The war had to be won on the battlefield before the politicians on the losing side could be made to see sense.

Advancing into your own gas causes you just as many problems as it does the enemy.

There was plenty of such planning, the problem was in execution. As the attacker you have already amassed what reserves you have and thrown them into the attack; even if successful they find themselves in or behind enemy lines with no new and detailed orders. There were no portable radios yet. They had no idea how the attacks of their flanking units went - are we up here by ourselves, about to get overrun? We feel vulnerable when not in our trenches any more!

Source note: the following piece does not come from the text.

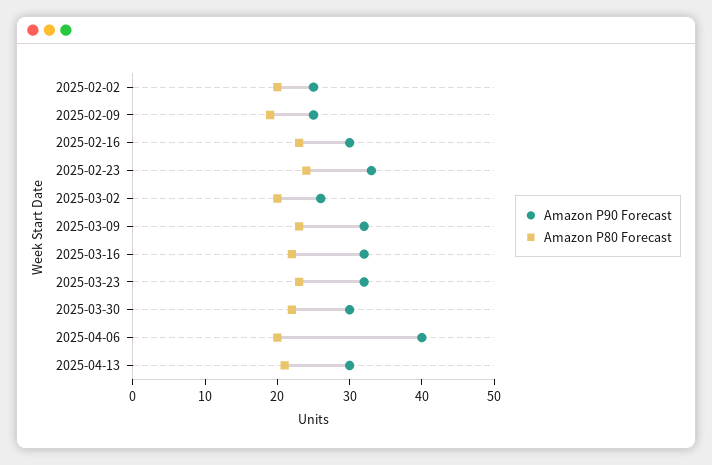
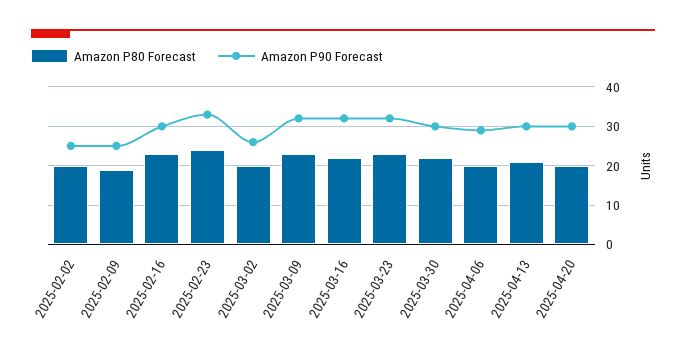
Amazon P90 Forecast, 2025-04-06: 40 -> 30
Amazon P80 Forecast, 2025-04-20: none -> 20
Amazon P90 Forecast, 2025-04-20: none -> 30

The defender on the other hand has been able to gather up his reserves, who are now attacking your successful (but exhausted) men from three sides, with no trench protection, no supporting artillery fire from your side - while his artillery know exactly where you are and have registered their guns on (what were) their own trenches for just this eventuality.

That is, it’s harder than it looks. They needed ways of exploiting any attacking success, and they just didn’t have them until 1917.

Like you the Brits though of this, but it too was harder than it looked. There was such a plan, Operation Hush, along with several previous ones. All were planned in concert with inland attacks, but needed those other attacks to make certain progress benchmarks before the landings could go ahead - throwing one division behind enemy lines in a quiet section of the front would see it trapped or annihilated, something between a Dieppe and an Anzio. The Germans figured out something was coming since the Belgian troops in front of them were suddenly replaced by British, and so they put in some spoiling attacks too.

In a grand strategic sense the Gallipoli landings were an end-run around an entire front, but again flaws in execution ruined the plan.